Regional Retail Remains Attractive Despite Large Pipelines And Worsening Economic Trends

CBRE

Russia is among the top five countries in Europe in terms of private consumption and occupies first position by volume of retail turnover, which currently exceeds 450 billion euros.  Therefore, it is not surprising that Russian market remains very attractive to both developers and retailers.   

Besides well known Moscow and St. Petersburg, Russia also has more than 20 cities with populations in the range of 500,000 to over one million. Consumer spending in each of these cities is more than 5 to 9 billion euros per annum.

Among cities with populations of over one million inhabitants the strongest purchasing power is represented in Novosibirsk, Yekaterinburg, Krasnoyarsk, Nizhniy Novgorod, and Samara.

The total supply of modern retail space in Russian cities with populations over 500 thousand people amounts to 14 million square meters. A lot of successful projects are situated in these regions. Most of them match Moscow and St. Petersburg projects by such criteria as gross leasing area, the presence of international retail chains and footfall.

Examples of the most successful regional projects include SEC Mega (Novosibirsk), SEC Kosmoport (Samara), SEC Planeta (Krasnoyarsk), SEC Grinvich (Yekaterinburg).    

Russia is an unconditional leader in terms of the announced pipeline of retail space to be delivered and holds the first position among European countries. Total volume of modern retail space under construction in Russia with a delivery date between 2013 and 2015 is 6 million square meters or more than 40 percent of the existing stock.
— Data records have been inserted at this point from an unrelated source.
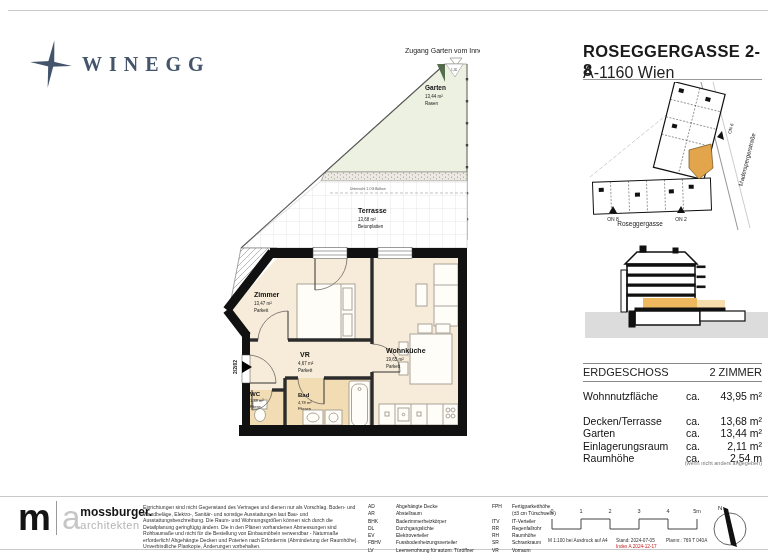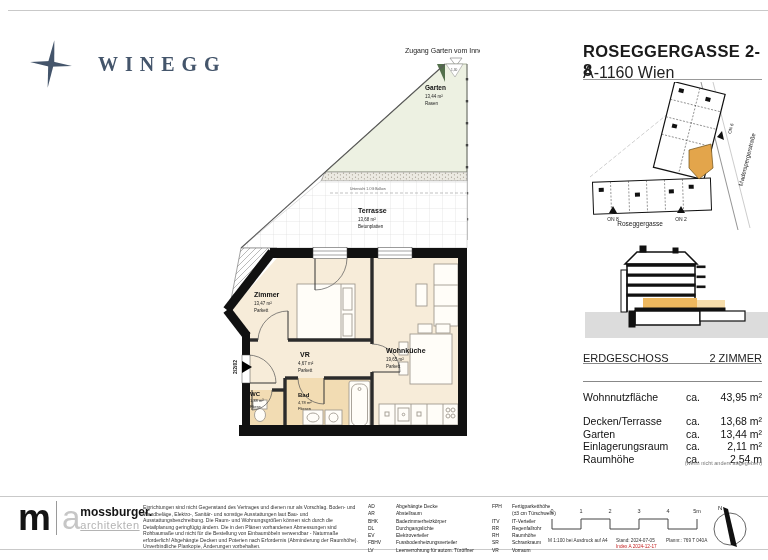"WINEGG" .brand { gap: 24px -> 8px }
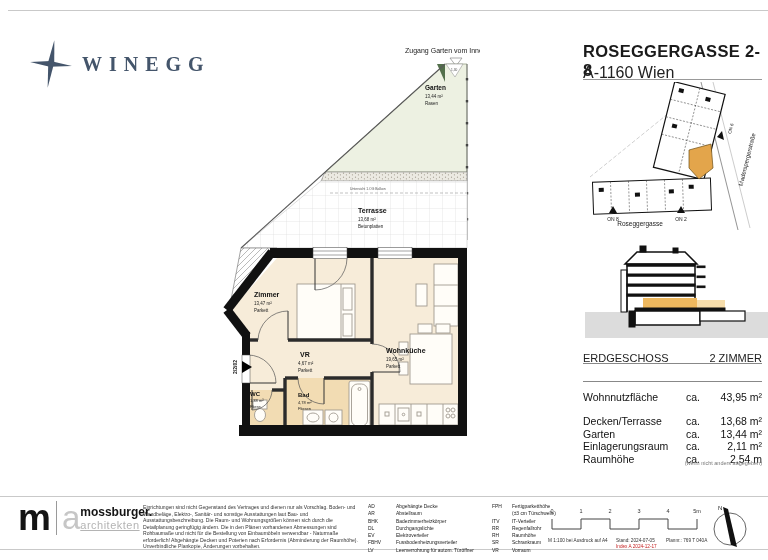"ERDGESCHOSS" .unit-row { top: 352px -> 366px }
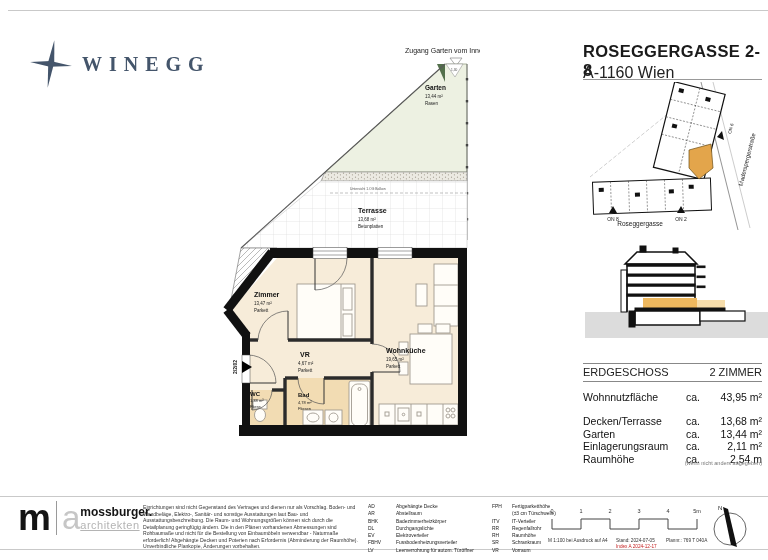"Wohnnutzfläche" .mrow { align-items: flex-end -> flex-start }
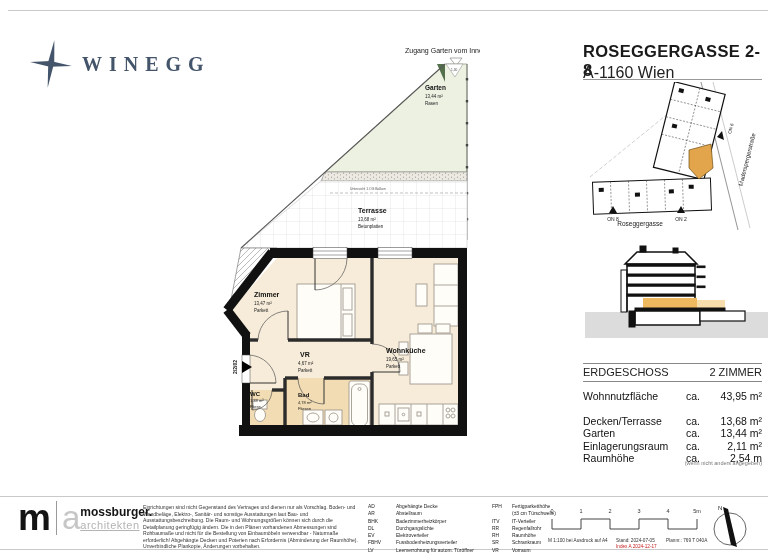"architekten" .logo-text .sub { text-decoration: underline -> none }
SEC Nebo (Nizhny Novgorod), SEC Galereya Tau (Saratov), SEC Planeta (Ufa) are among the most highly-anticipated regional projects.  The announced date of delivery of all projects is up until the year 2015.

The large delivery pipeline is targeted to saturate the market, which is significantly underpenetrated even in large cities.  In eight out of the 13 largest regional cities the penetration rate is around or below 300 square meters per 1,000 inhabitants, compared to 400 to 500 square meters typical of European cities. As a result, developers are very active: in some cities the existing pipeline might double market stock in just two to three years.

Talking about the existing stock of retail property one should also take into account the fact that very often even a relatively high penetration rate does not mean that the market is saturated. Quite a few regional malls belong to so-called previous generations of shopping centers and are not able to compete with the newest, or third-generation, shopping malls. This situation extends investment opportunities both in terms of new development and re-concept of the existing properties.

Regional markets are attractive for federal and international chain brands. The most popular retail chains in Europe like Zara, H&M, Mango successfully develop in Russia's regions as well. For example, Adidas AG is the most common retail chain in Russia. It has more than 1000 stores not only in cities with populations over 500,000 inhabitants but also in those with just over 100,000.

International brands are entering regional markets based not only on purchasing power. Quite often retailers arrive after the appearance of quality shopping malls, which are able to satisfy top retailers' criteria in terms of space and concept.

Many grocery, fashion and sport retailers prefer entrance into new regions using franchising schemes. The key problems related to the international players' development in the regions are expensive logistics and a deficit of latest-quality retail space.

From 2009 to 2012 the number of franchising agreements among Russian retailers increased by 80 percent, and among foreign, by 40 percent.

Investors' activity in the regions is significantly lower than that of developers. Investments in  regional commercial real estate usually reach barely 10 to 20 percent of the total volume invested in Russian commercial real estate. Moscow and St. Petersburg remain the key recipients of these resources.

Recent large deals include transactions with SEC Aura in Novosibirsk (around $270 million) and Megacenter Horizon in Rostov-on-Don (around $150 million). Transactions with a deal size below $100 million occurred in Kaliningrad, Kaluga, Murmansk, Nizhny Novgorod and Ufa among others.   

There is a bunch of regional retail properties which are potentially interesting for investors, with high attendance, good tenant mix and attractive yields. Nonetheless, the number of investment transactions remains really low. And it is not only due to the higher perceived risks.

Quite often the owners of regional retail properties are completely satisfied with their profitability and either are not ready to sell their objects or ask for quite high prices with an initial expected yield that is not so different from that for quality properties in Moscow.

Worsening macroeconomic trends in the Russian economy may damage existing positive trends in the short term. Nonetheless, fundamentally the regional market will remain very promising for all involved parties: developers, investors and retailers.